» What the task asks
Your answer must be the full set of records, copied exactly, with no pictures in it.

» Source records
───
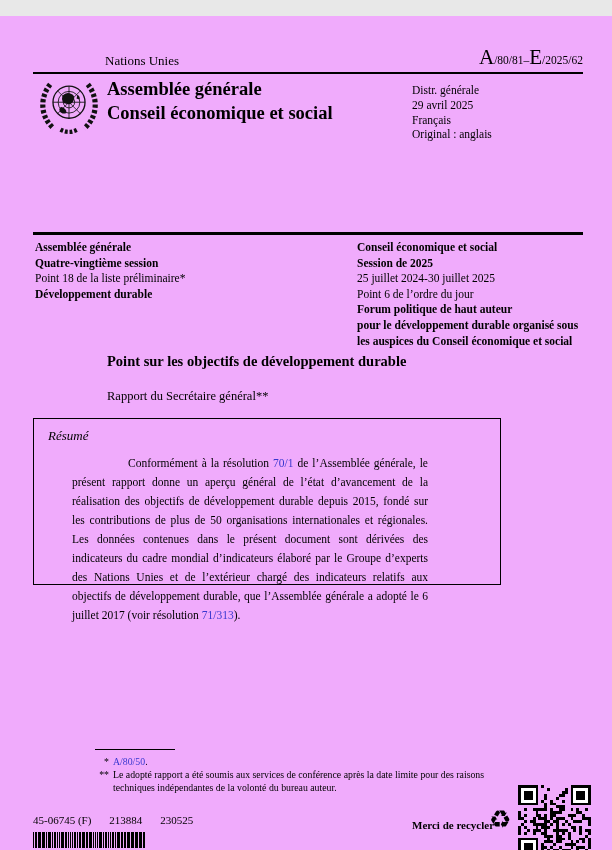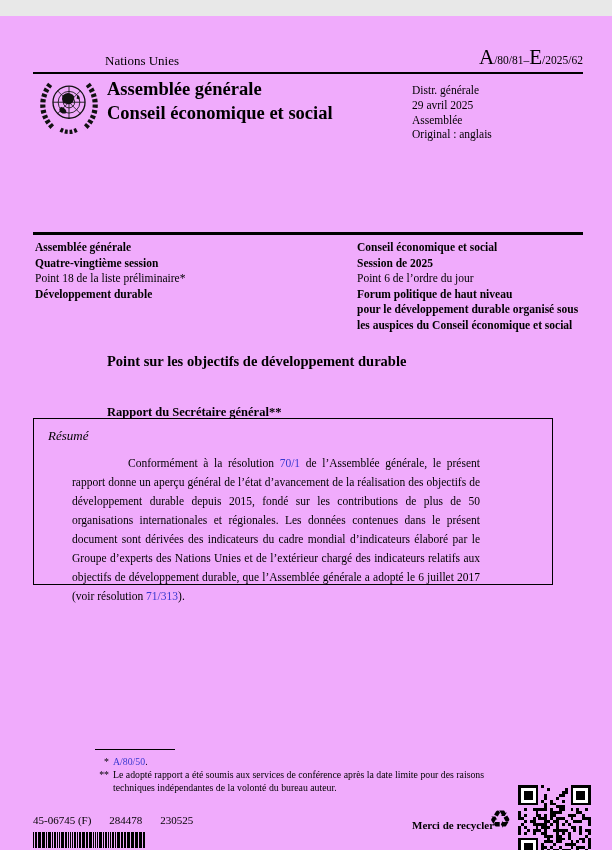"Assemblée" div { text: Assemblée -> Français }
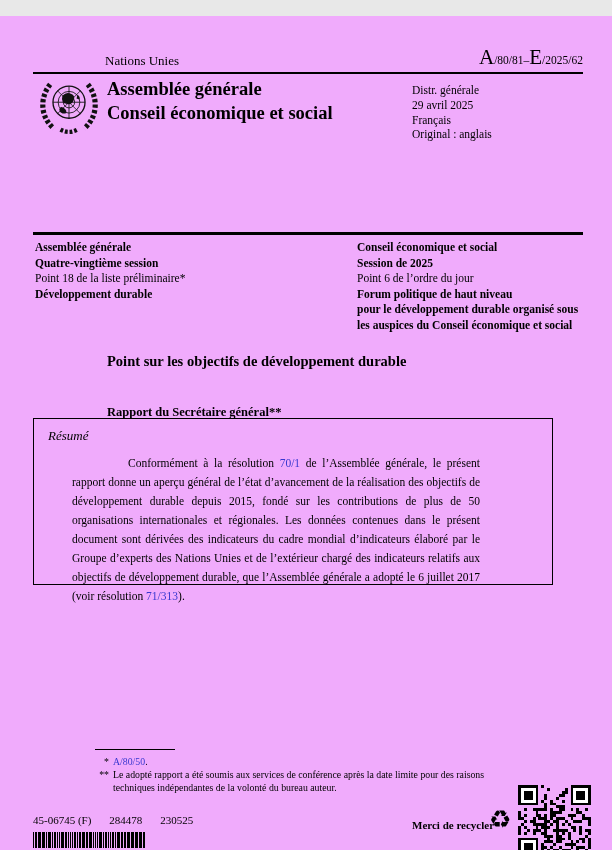"25 juillet 2024-30 juillet 2025" div { html: none -> <div>25 juillet 2024-30 juillet 2025</div> }
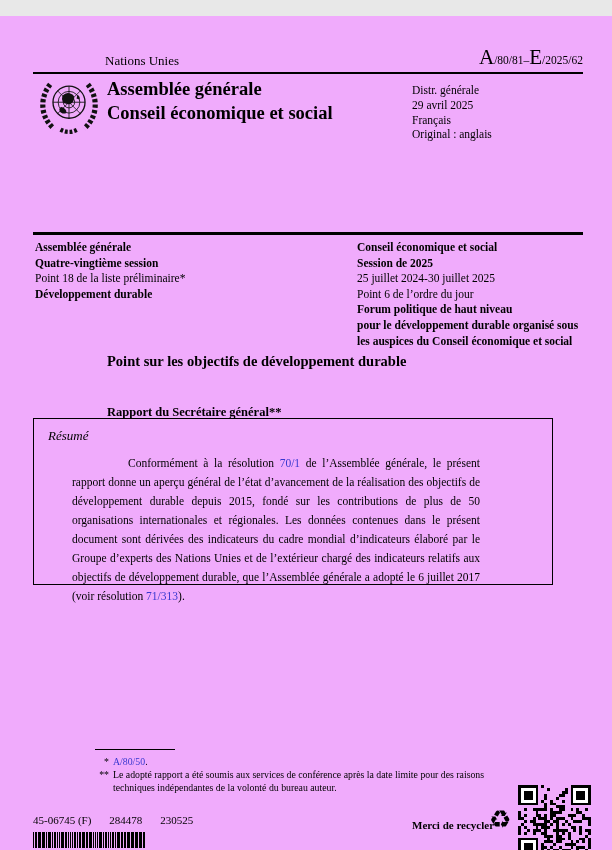"Forum politique de haut niveau" div.b { text: niveau -> auteur }
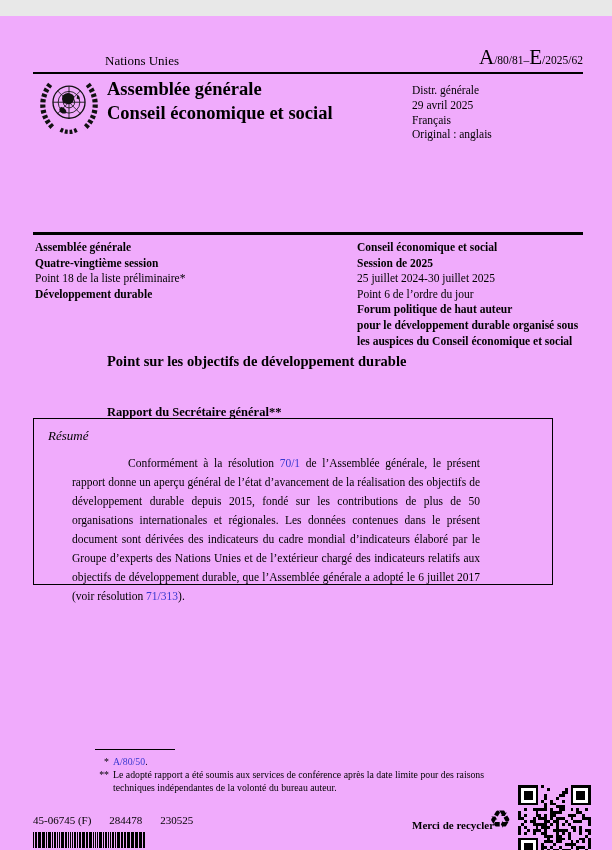"Rapport du Secrétaire général**" .sub-title { font-weight: bold -> normal; top: 389px -> 373px }
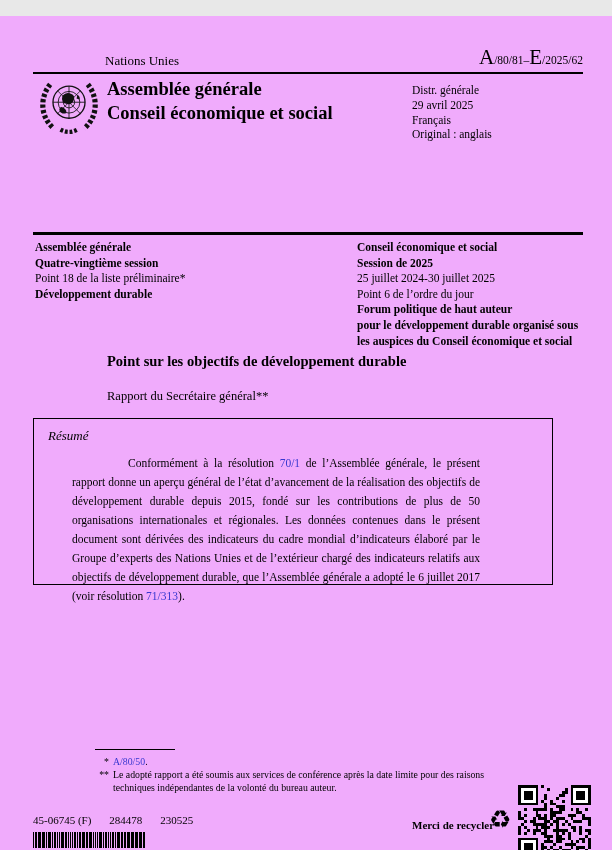"Résumé" .summary-box { width: 520px -> 468px }
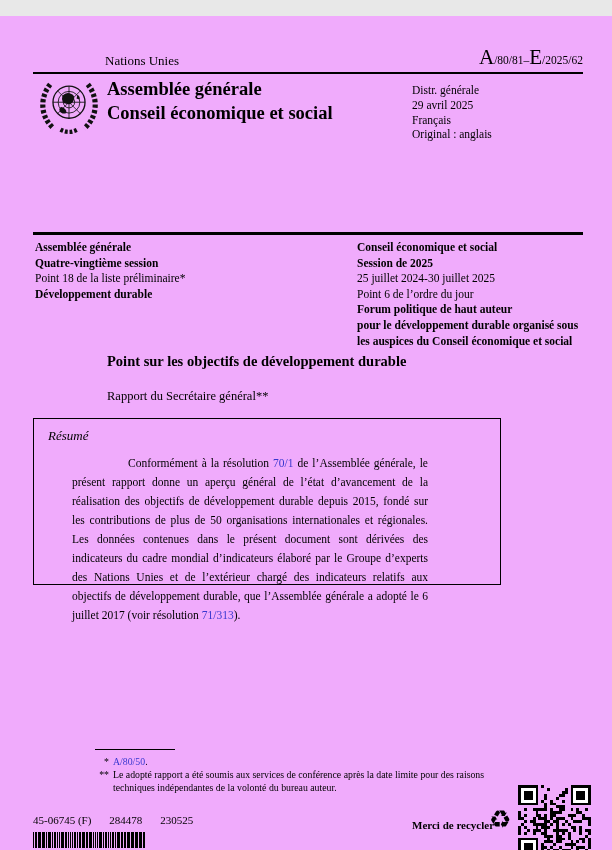"284478" span { text: 284478 -> 213884 }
───
» Reply to the task
"Assemblée" div { text: Assemblée -> Français }
"25 juillet 2024-30 juillet 2025" div { html: none -> <div>25 juillet 2024-30 juillet 2025</div> }
"Forum politique de haut niveau" div.b { text: niveau -> auteur }
"Rapport du Secrétaire général**" .sub-title { font-weight: bold -> normal; top: 389px -> 373px }
"Résumé" .summary-box { width: 520px -> 468px }
"284478" span { text: 284478 -> 213884 }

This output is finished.